Can You Git To That

A visualization toolset to use AI to understand the history of a Repo

Did you ever get a new gig and have to understand a repo? Maybe not just one repo, but maybe six or sixty repos?

Context is everything, and part of understanding a product, a team, or a codebase is getting the right understanding of it's progression over time. How did it get here? How has it changed, and what were the big inflection points? How can I contribute to this project? Is it flourishing, or it is time to put this one out to pasture?

Lots of AI tools for code, at the moment, are focused on zero-to-one generation of boilerplate code. Can You Git To That (CYGTT) will organize, classify and visualize data about your Github repo so that you can gain valuable context on the project's history, development processes, as well as the lifecycle of the code itself.

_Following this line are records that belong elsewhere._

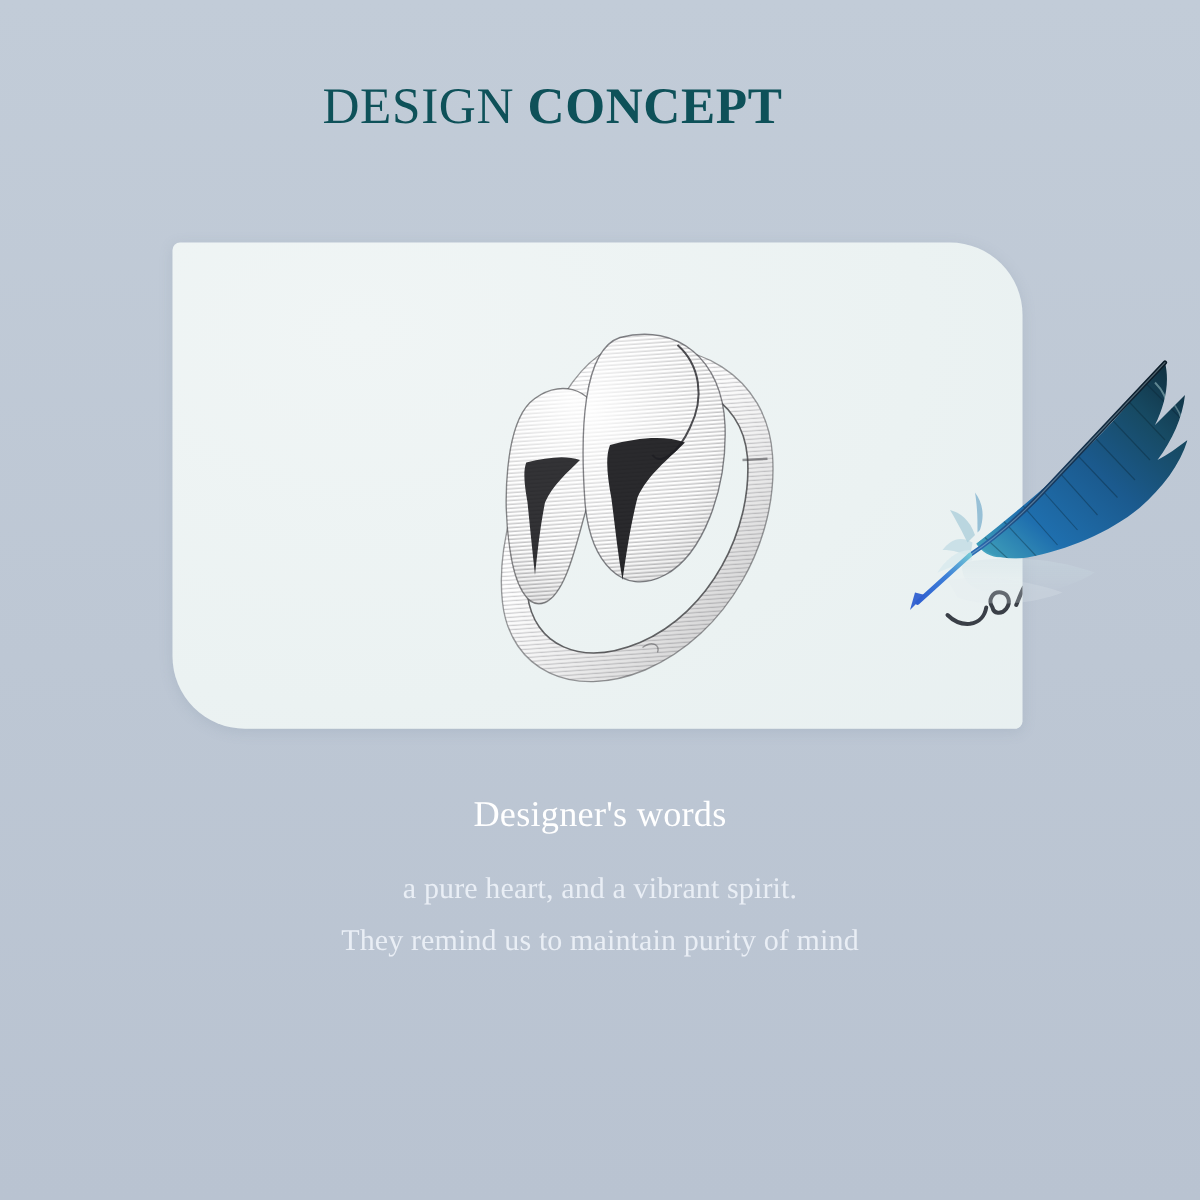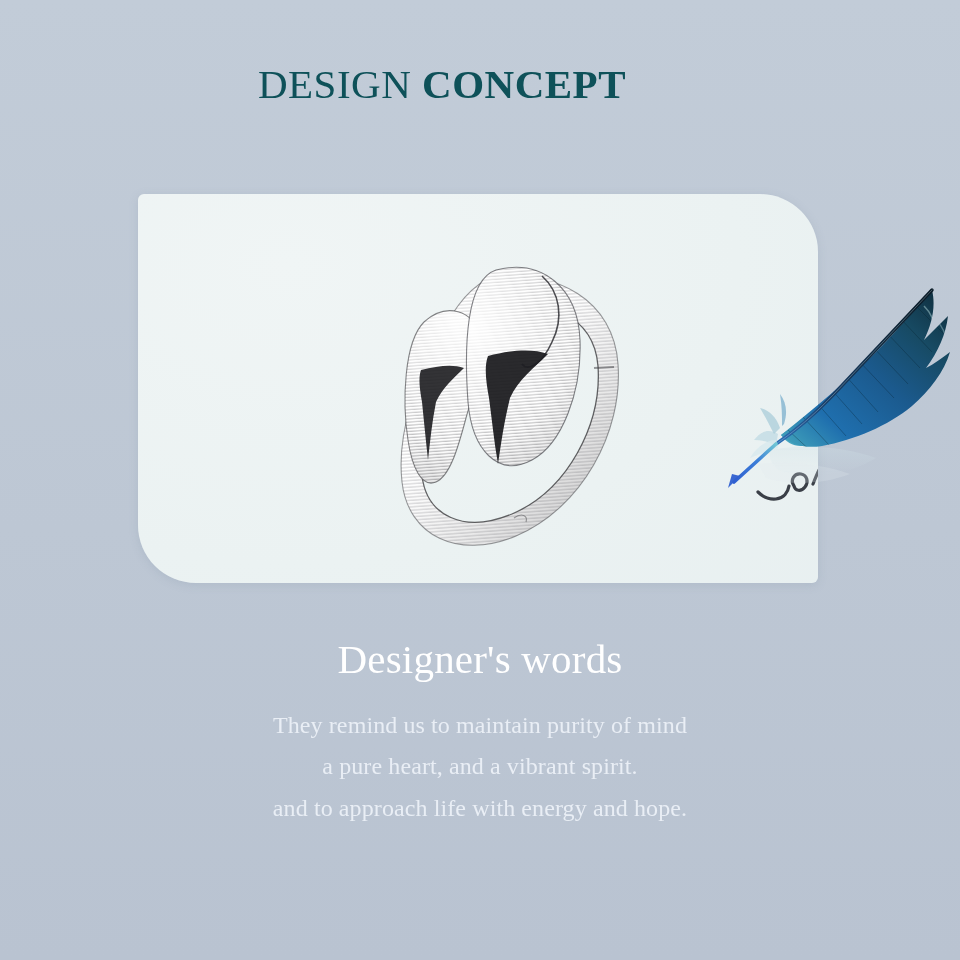--- a/index.html
+++ b/index.html
@@ -104,7 +104,7 @@
   }
   .words-heading {
     font-family: "Liberation Serif", serif;
-    font-size: 41px;
+    font-size: 29px;
     font-weight: 400;
     color: #ffffff;
     line-height: 1.15;

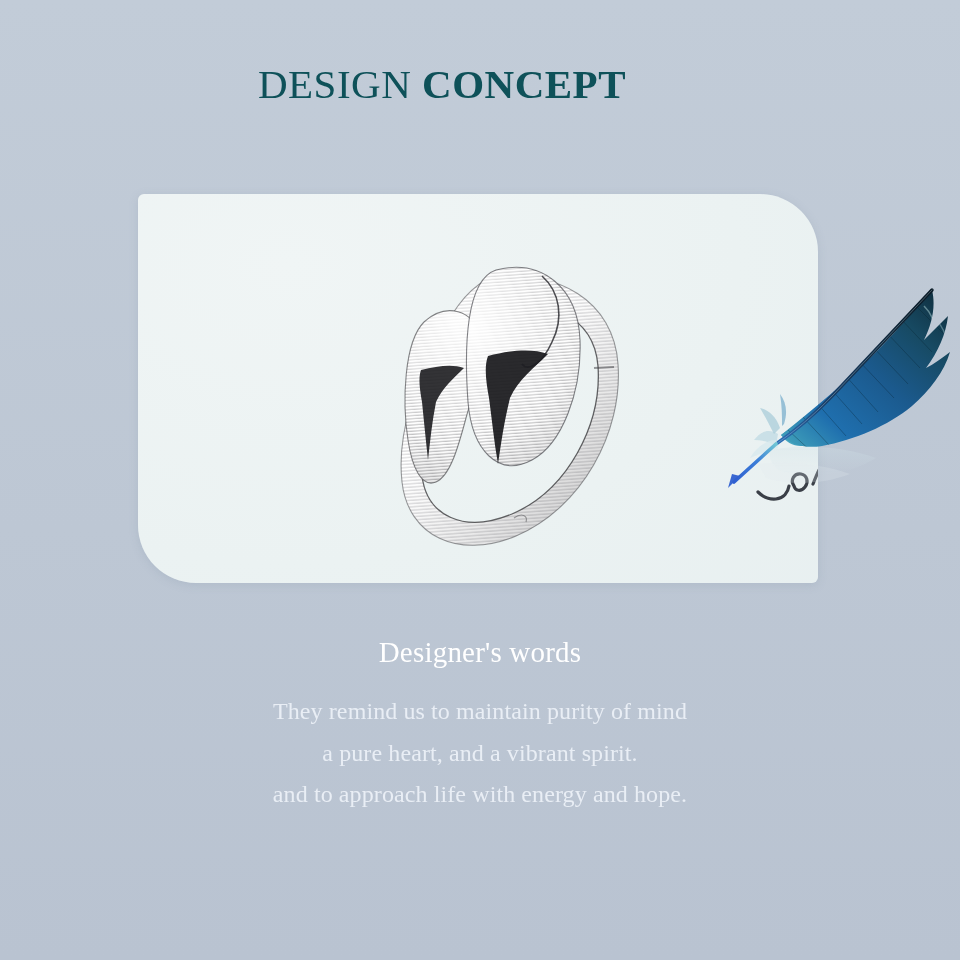--- a/index.html
+++ b/index.html
@@ -390,8 +390,8 @@
   <div class="words-block">
     <div class="words-heading">Designer's words</div>
     <div class="words-body">
+      <span class="line">a pure heart, and a vibrant spirit.</span>
       <span class="line">They remind us to maintain purity of mind</span>
-      <span class="line">a pure heart, and a vibrant spirit.</span>
       <span class="line">and to approach life with energy and hope.</span>
     </div>
   </div>

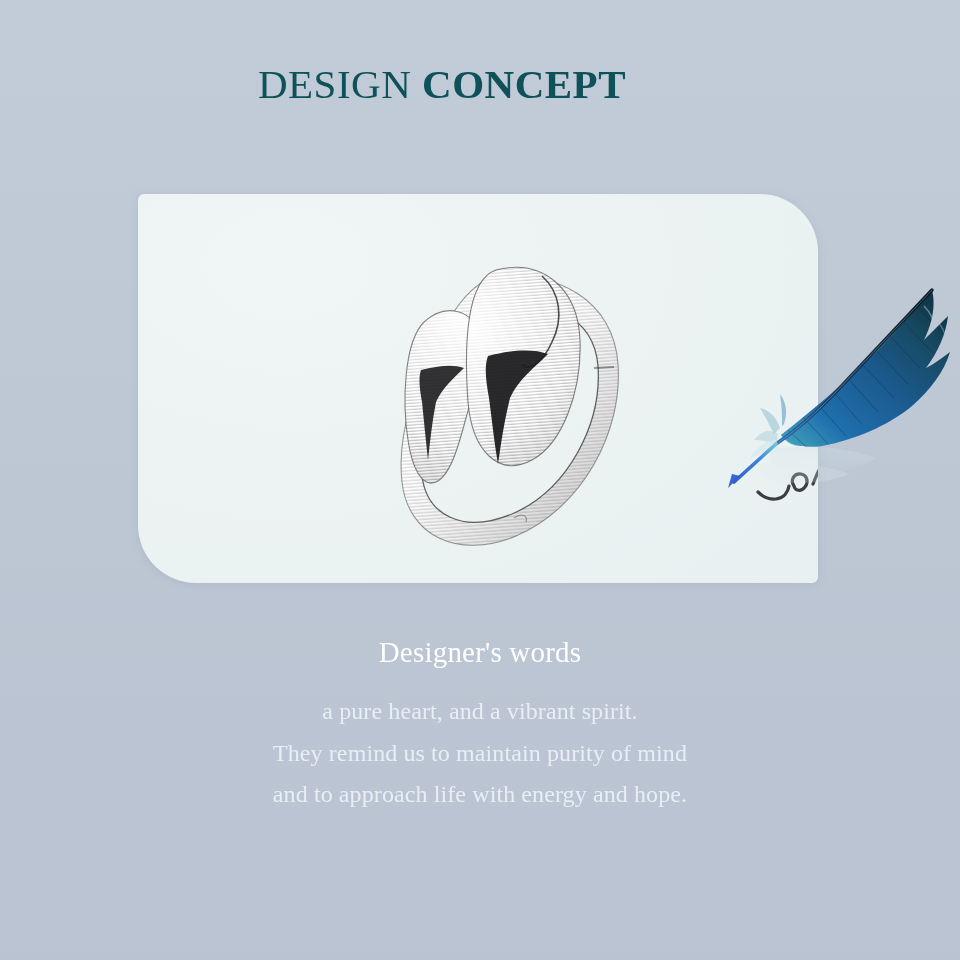--- a/index.html
+++ b/index.html
@@ -392,7 +392,6 @@
     <div class="words-body">
       <span class="line">a pure heart, and a vibrant spirit.</span>
       <span class="line">They remind us to maintain purity of mind</span>
-      <span class="line">and to approach life with energy and hope.</span>
     </div>
   </div>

The screenshot, above, is a representative view of the output from this repo. Click to see the full screenshot.

How does it work?

First, copy/clone the repo to your local directory. Currently tested under Python 3.11. You can setup a venv, if you like; then run pip install -r requirements.txt to install necessary libraries.

To run it, modify the settings in the tab-delimited config.txt. This file, example.py, is a bare-bones example to show you the paths and includes needed to run the app. You can run it with python3 example.py within the root of your local copy of the repo.

What's gonna happen? Well, first, the app reads config.txt and collects and generates a bunch of data about your repo. To collect data, it uses PyGithub to query the Github API (you'll need a Github personal access token, more info below), ultimately moving that data into a Sqlite database in the output directory. To generate, the app uses an LLM (either OpenAI or Ollama, as configured in config.txt) to generate plain-language summaries (of commit diffs) and to classify and tag file changes, and store them in the database. The approximate accrued cost of your LLM usage is calculated and show via logging output -- as a reference, to generate the example screenshot above, and processing this repo and it's changes solely using gpt-4o-mini (7/2024) via API cost just under $0.04 to process.

Once this process completes succesfully, the next step is to run flask --app web.server run -p 5001 in the directory next to the web directory, which will serve reports from http://127.0.0.1:5001.

Config Details

Github Personal Access Token

You'll need to have a Github access token set up in your environment variables to be able to get to repos that you own for CYGTT to work.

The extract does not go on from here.